* ACTION ITEM: This task calls for copying every line in the data below that contains the word "https".

* SUPPLIED RECORDS:
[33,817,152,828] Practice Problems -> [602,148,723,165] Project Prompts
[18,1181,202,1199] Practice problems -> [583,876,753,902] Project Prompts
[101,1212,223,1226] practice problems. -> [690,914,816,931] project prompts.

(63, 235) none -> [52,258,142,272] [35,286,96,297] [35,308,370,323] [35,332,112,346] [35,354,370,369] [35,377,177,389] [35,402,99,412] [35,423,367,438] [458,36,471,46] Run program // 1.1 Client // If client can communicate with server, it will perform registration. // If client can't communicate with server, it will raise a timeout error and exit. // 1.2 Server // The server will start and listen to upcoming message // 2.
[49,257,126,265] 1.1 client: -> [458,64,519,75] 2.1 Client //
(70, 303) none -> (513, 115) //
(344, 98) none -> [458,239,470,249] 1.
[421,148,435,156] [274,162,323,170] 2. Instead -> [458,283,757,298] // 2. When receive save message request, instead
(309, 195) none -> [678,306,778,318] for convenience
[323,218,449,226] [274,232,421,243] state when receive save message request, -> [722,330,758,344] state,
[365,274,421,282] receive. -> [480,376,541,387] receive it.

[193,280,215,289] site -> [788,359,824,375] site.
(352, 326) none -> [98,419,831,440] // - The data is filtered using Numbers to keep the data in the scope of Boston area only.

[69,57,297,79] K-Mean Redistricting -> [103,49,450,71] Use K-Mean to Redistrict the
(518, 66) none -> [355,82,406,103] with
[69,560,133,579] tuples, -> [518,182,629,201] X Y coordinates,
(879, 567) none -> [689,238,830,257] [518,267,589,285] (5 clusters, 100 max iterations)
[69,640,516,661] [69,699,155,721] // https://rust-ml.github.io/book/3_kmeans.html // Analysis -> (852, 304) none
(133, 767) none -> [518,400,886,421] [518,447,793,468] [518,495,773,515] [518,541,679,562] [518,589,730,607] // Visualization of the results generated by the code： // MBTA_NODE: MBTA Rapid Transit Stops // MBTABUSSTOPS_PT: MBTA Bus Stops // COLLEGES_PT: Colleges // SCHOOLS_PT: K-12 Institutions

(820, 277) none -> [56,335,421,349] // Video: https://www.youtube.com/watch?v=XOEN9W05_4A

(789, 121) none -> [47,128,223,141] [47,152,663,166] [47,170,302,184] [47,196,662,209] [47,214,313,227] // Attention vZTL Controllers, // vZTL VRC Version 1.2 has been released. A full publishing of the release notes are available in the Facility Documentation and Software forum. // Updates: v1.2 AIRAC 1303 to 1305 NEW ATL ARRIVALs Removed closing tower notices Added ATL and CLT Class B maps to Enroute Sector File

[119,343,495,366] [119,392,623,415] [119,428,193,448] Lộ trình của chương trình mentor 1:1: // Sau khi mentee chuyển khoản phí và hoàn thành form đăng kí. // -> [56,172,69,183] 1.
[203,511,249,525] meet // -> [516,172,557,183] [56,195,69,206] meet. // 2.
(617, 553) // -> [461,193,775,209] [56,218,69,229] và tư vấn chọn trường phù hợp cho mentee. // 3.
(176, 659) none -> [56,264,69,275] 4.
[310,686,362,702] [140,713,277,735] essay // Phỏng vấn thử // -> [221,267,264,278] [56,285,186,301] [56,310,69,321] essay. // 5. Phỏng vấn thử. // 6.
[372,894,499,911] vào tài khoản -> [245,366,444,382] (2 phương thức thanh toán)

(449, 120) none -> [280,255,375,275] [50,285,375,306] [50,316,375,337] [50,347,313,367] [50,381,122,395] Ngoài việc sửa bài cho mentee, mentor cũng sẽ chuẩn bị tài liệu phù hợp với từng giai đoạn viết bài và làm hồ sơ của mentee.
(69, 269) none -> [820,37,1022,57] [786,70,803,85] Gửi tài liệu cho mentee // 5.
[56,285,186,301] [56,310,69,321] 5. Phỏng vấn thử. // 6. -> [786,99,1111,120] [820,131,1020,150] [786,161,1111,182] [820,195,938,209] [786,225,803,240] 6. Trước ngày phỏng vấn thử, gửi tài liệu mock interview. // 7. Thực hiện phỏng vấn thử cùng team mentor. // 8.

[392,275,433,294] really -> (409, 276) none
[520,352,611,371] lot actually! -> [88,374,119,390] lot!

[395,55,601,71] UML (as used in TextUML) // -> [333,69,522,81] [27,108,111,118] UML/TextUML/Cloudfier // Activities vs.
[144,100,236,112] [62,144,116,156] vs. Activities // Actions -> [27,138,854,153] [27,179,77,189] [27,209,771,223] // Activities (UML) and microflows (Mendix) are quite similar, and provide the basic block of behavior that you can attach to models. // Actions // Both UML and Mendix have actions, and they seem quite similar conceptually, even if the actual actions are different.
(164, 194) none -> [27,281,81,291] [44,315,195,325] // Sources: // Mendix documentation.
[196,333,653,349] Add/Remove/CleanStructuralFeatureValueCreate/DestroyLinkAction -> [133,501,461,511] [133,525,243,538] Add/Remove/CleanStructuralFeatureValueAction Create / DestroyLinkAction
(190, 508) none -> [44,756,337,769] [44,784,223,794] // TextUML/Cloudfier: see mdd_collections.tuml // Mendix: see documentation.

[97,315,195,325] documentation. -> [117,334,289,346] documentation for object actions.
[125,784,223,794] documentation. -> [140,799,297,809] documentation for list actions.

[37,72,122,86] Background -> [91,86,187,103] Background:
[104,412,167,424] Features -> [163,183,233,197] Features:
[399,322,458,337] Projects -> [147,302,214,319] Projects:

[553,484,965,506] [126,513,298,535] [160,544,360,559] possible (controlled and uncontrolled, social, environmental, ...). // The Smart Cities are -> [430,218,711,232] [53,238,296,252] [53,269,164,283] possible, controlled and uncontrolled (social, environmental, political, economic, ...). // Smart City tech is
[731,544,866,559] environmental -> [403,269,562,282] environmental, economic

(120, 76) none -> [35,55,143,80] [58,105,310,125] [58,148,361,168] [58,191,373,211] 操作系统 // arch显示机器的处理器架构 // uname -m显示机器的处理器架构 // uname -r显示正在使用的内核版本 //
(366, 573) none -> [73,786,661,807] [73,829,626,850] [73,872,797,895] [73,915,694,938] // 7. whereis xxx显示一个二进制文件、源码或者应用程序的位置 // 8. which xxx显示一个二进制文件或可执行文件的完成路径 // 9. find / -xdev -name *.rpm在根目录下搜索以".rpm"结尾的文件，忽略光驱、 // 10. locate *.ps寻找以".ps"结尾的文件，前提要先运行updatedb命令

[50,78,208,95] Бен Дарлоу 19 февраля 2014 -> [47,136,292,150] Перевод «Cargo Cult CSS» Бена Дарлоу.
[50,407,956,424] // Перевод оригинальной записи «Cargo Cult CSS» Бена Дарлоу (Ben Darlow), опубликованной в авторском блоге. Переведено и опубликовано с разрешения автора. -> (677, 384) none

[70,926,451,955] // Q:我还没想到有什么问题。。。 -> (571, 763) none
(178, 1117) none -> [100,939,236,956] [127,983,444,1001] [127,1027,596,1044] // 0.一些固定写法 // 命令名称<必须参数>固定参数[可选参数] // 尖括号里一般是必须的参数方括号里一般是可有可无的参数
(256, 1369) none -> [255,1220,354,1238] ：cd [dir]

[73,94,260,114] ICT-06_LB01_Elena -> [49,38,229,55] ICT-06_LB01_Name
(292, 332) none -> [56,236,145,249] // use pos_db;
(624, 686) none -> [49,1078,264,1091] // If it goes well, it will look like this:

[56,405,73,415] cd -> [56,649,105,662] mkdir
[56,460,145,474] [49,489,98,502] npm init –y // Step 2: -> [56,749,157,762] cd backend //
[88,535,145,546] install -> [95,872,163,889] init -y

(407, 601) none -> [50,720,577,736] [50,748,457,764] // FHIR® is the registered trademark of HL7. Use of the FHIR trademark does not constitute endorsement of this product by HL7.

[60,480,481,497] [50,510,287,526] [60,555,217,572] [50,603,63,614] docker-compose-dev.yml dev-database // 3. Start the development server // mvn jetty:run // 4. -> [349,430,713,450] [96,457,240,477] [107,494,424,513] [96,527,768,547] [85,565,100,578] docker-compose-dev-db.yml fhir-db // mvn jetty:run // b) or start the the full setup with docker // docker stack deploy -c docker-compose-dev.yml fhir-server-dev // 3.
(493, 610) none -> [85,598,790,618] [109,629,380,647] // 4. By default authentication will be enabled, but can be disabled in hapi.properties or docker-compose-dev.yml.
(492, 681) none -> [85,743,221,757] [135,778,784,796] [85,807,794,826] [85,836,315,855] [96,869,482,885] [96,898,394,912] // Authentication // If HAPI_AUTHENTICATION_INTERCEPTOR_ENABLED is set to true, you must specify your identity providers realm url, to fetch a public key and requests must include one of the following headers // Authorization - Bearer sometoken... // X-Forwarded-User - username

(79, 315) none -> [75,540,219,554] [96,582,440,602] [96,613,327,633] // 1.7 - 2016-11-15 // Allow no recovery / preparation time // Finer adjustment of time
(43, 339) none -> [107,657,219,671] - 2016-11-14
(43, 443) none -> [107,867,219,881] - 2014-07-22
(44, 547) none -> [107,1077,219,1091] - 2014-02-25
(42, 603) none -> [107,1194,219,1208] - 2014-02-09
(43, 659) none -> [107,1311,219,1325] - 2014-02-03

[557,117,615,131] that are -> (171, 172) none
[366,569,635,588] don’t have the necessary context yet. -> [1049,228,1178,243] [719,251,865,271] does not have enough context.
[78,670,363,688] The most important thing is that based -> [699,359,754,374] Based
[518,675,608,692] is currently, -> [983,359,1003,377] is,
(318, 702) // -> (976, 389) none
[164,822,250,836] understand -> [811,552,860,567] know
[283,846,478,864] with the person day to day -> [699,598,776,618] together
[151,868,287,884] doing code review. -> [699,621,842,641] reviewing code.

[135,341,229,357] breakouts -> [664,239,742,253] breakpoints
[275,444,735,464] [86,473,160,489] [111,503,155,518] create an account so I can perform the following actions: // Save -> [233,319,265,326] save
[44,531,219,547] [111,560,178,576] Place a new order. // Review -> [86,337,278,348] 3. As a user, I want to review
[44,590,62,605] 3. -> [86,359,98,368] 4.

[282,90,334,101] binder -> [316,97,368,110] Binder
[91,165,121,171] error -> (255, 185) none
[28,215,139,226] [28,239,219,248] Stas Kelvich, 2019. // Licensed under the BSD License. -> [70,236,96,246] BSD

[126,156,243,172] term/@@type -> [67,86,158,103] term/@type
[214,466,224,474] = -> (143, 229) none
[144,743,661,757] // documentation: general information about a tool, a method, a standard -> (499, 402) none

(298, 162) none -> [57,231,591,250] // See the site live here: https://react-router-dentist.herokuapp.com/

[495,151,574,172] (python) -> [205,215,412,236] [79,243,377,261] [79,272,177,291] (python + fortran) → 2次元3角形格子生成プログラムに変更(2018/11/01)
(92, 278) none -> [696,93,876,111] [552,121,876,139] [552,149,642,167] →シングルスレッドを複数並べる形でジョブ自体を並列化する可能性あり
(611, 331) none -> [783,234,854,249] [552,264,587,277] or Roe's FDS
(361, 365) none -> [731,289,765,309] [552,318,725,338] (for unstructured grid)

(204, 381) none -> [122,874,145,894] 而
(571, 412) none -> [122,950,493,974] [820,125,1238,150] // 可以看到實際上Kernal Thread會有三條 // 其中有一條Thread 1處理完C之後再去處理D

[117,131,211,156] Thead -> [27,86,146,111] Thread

* THE COMPLETED TASK:
[69,640,516,661] [69,699,155,721] // https://rust-ml.github.io/book/3_kmeans.html // Analysis -> (852, 304) none
(820, 277) none -> [56,335,421,349] // Video: https://www.youtube.com/watch?v=XOEN9W05_4A
(298, 162) none -> [57,231,591,250] // See the site live here: https://react-router-dentist.herokuapp.com/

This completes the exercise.